When dealing with CPU utilization or latency, we need to gather baseline metrics of our system before making improvements, such that we can compare the results.

// benchmark_test.go
package main

import (
	"net/http"
	"net/http/httptest"
	"testing"
)

const (
	Host               = "http://127.0.0.1:8080"
	GenerateMagicRoute = "/magic/generate"
)

func BenchmarkGin(b *testing.B) {
	router := NewRouter(true)
	req, err := http.NewRequest(http.MethodPost, Host+GenerateMagicRoute, nil)
	req.Header.Set("X-CSRF-Token", generateCsrf())
	if err != nil {
		b.Error(err)
		return
	}
	b.ResetTimer()
	for b.Loop() {
		w := httptest.NewRecorder()
		router.ServeHTTP(w, req)
	}
}

The above code shows a simple benchmark test that is focus on the Magic Link handler, with the results shown below.

benchmark-base

Benchmark Results (baseline)

Metrics Legend

Symbol Description
op Operation
ns Nano-seconds
allocs Number of Memory Allocations
B Bytes Allocated

Buffered Logging

Writing logs to disk synchronously per request is slow. Unless your system is fragile, and you fear that logs go missing on your critical path, it makes sense to buffer the incoming logs before writing them to disk; grouping such calls reduce syscalls.
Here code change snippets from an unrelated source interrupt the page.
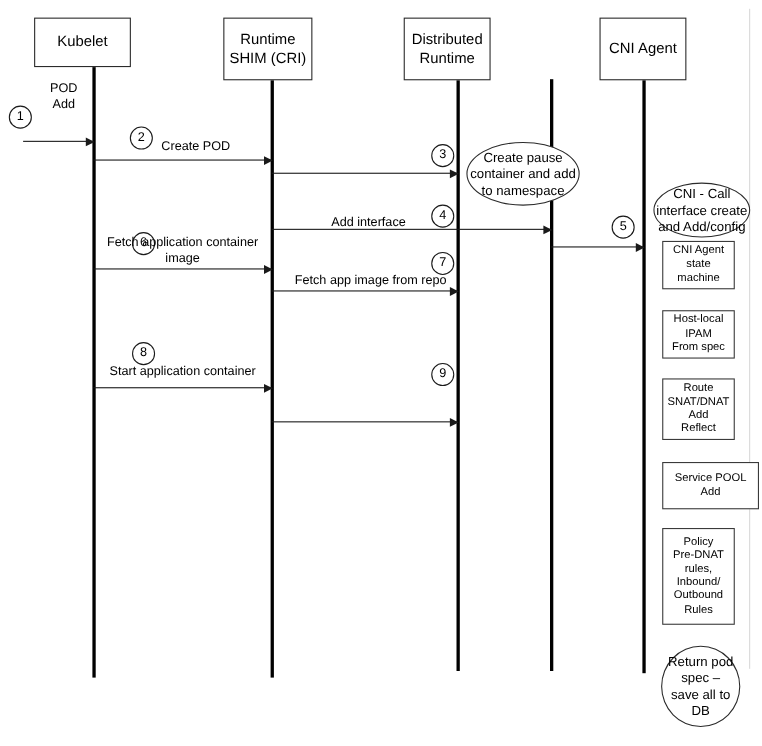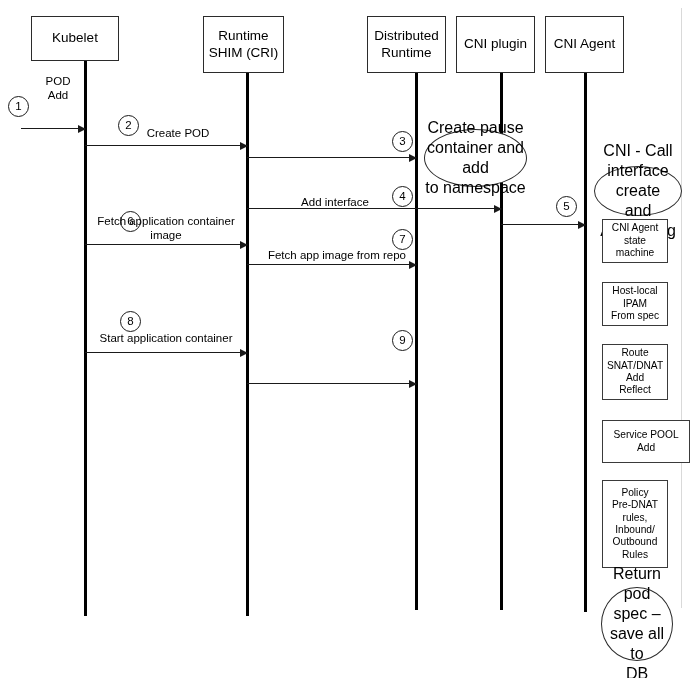--- a/index.html
+++ b/index.html
@@ -150,9 +150,6 @@
 Runtime</span>
   </div>
 
-  <div class="actor-box" style="left:456px; top:16px; width:79px; height:57px; white-space:pre-line;">
-    <span>CNI plugin</span>
-  </div>
 
   <div class="actor-box" style="left:545px; top:16px; width:79px; height:57px; white-space:pre-line;">
     <span>CNI Agent</span>

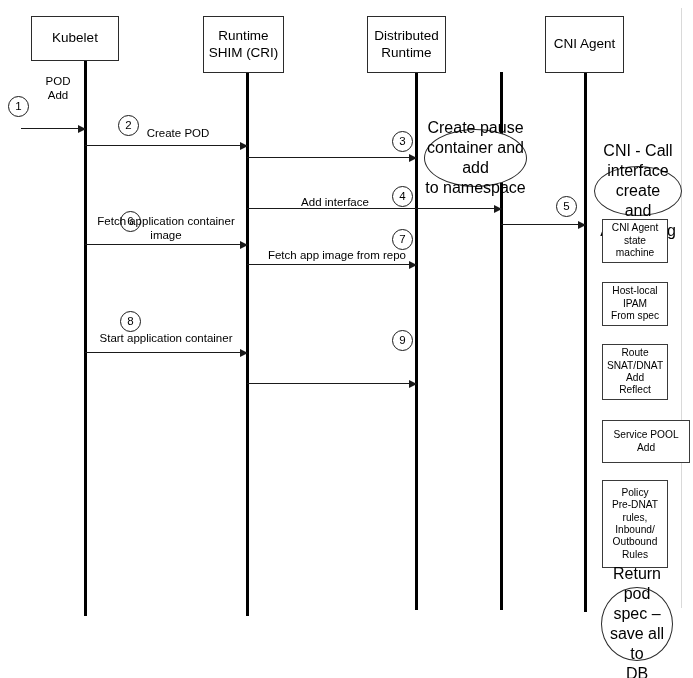--- a/index.html
+++ b/index.html
@@ -108,7 +108,7 @@
     align-items: center;
     justify-content: center;
     text-align: center;
-    font-size: 16px;
+    font-size: 12px;
     line-height: 1.25;
     color: #000000;
     white-space: pre-line;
The logging library Zap, supports this and is the fastest so far among other libraries.

...using encoding/json and fmt.Fprintf to log tons of interface{} makes your application slow...
- https://github.com/uber-go/zap

When replacing the default Gin logger, we need to add 2 middlewares: (1) Logging; (2) Recovery.

func MiddlewareZapLogger(logger *zap.Logger) gin.HandlerFunc {
	return func(c *gin.Context) {
		start := time.Now()
		path := c.Request.URL.Path
		raw := c.Request.URL.RawQuery
		if raw != "" {
			path = path + "?" + raw
		}

		c.Next()

		latency := time.Since(start)

		logger.Info("http request",
			zap.Int("status", c.Writer.Status()),
			zap.String("method", c.Request.Method),
			zap.String("path", path),
			zap.String("ip", c.ClientIP()),
			zap.Duration("latency", latency),
			zap.String("user_agent", c.Request.UserAgent()),
			zap.Int("bytes_out", c.Writer.Size()),
			zap.String("errors", c.Errors.ByType(gin.ErrorTypePrivate).String()),
		)
	}
}

func MiddlewareZapRecovery(logger *zap.Logger) gin.HandlerFunc {
	return gin.CustomRecovery(func(c *gin.Context, recovered any) {
		logger.Error("panic recovered",
			zap.Any("error", recovered),
			zap.String("method", c.Request.Method),
			zap.String("path", c.Request.URL.Path),
		)
		c.AbortWithStatus(http.StatusInternalServerError)
	})
}

func main() {
  // ...

  logger, err := zap.NewProduction()
	if err != nil {
		_ = fmt.Errorf("failed to run router: %w", err)
		return
	}
	defer logger.Sync()
  router := gin.New()
	router.Use(MiddlewareZapLogger(logger))
	router.Use(MiddlewareZapRecovery(logger))

  // ...
}

Running the benchmarks again, we can see the optimized results below.

benchmark-optimized

Benchmark Results (Optimized)

Using the Zap logger, latency was improved by (22614-5430) / 22614 = ~76%. This is a huge speed improvement!

cpu-optimized

CPU (Optimized)

Looking at the flamegraph, we can see that the fmt.Fprint section is gone, and that the syscalls are greatly reduced.

The CPU utilization is still low as we can't increase the number of concurrent requests due to the RSS limit mentioned here.